Günstiger als 2012 waren 2013 beispielweise Kaffee, Kakao und Tee (- 3,3 %) sowie Geräte der Unterhaltungselektronik (- 5,9 %) und der Informationsverarbeitung (- 7,8 %).

Im Jahresdurchschnitt 2013 stiegen die Verbraucherpreise in Deutschland gegenüber 2012 nur um 1,5 %. Wie das Statistische Bundesamt (Destatis) mitteilt, lag die Jahresteuerungsrate damit deutlich niedriger als in den beiden Vorjahren (2012: + 2,0 %; 2011: + 2,1 %). Eine niedrigere Teuerung im Jahresdurchschnitt hatte es zuletzt 2010 gegeben (+ 1,1 % gegenüber 2009).

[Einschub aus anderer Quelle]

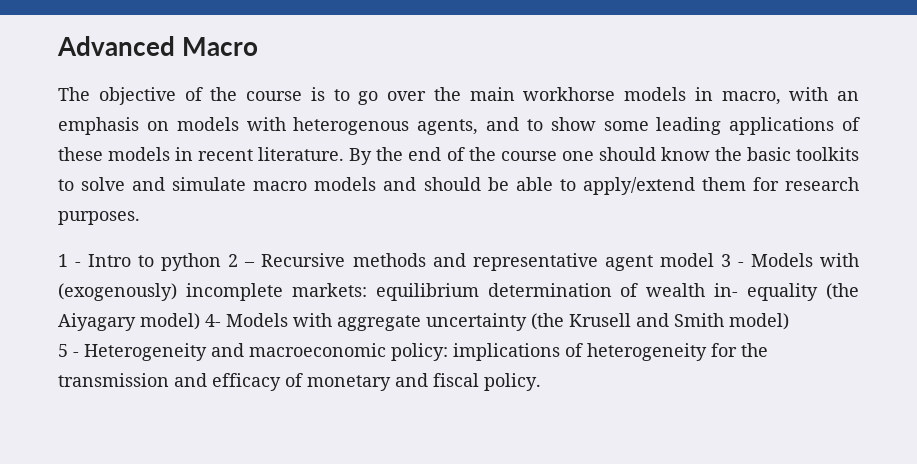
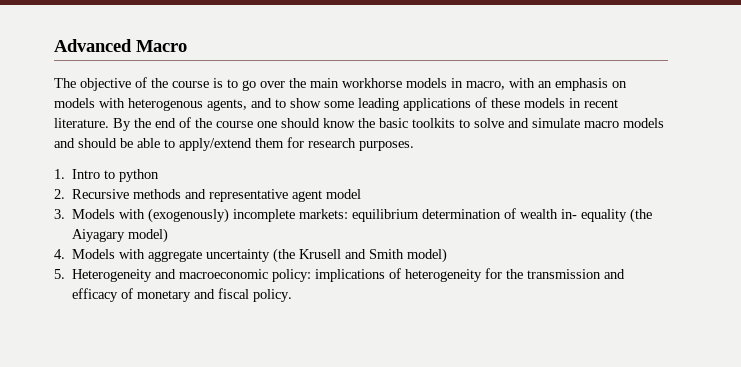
[58,254,82,267] 1 - -> [54,169,65,179] 1.
[228,254,256,267] 2 – -> [54,189,65,199] // 2.
[720,254,744,267] 3 - -> [54,209,65,219] // 3.
[205,314,221,327] 4- -> [54,249,65,259] // 4.
[58,344,79,357] 5 - -> [54,269,65,279] 5.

Zum Jahresende 2013 zog die Inflationsrate leicht an. Im Dezember lag sie – gemessen am Verbraucherpreisindex – bei + 1,4 % (November 2013: + 1,3 %). Für 2013 wurden in allen Monaten und somit auch im Jahr Inflationsraten unterhalb von 2 % ermittelt.

Energie insgesamt verteuerte sich 2013 um 1,4 % gegenüber 2012. In den Vorjahren 2012 bis 2010 wurden deutlich höhere Jahresteuerungen ermittelt, der Einfluss der Energie auf die Gesamtteuerung hat sich somit abgeschwächt. Die Preisentwicklung der einzelnen Energieprodukte fiel 2013 unterschiedlich aus: So standen dem Preisanstieg bei Strom (+ 11,9 %) vor allem infolge der Erhöhung der EEG-Umlage fallende Preise für leichtes Heizöl (- 6,0 %) und Kraftstoffe (- 3,4 %) gegenüber.

Unter den Waren wurden vor allem die Verbrauchsgüter (+ 2,3 %) teurer. Neben den Nahrungsmitteln und einzelnen Energieprodukten verteuerten sich Zeitungen und Zeitschriften (+ 4,4 %) sowie Tabakwaren (+ 2,9 %) deutlich.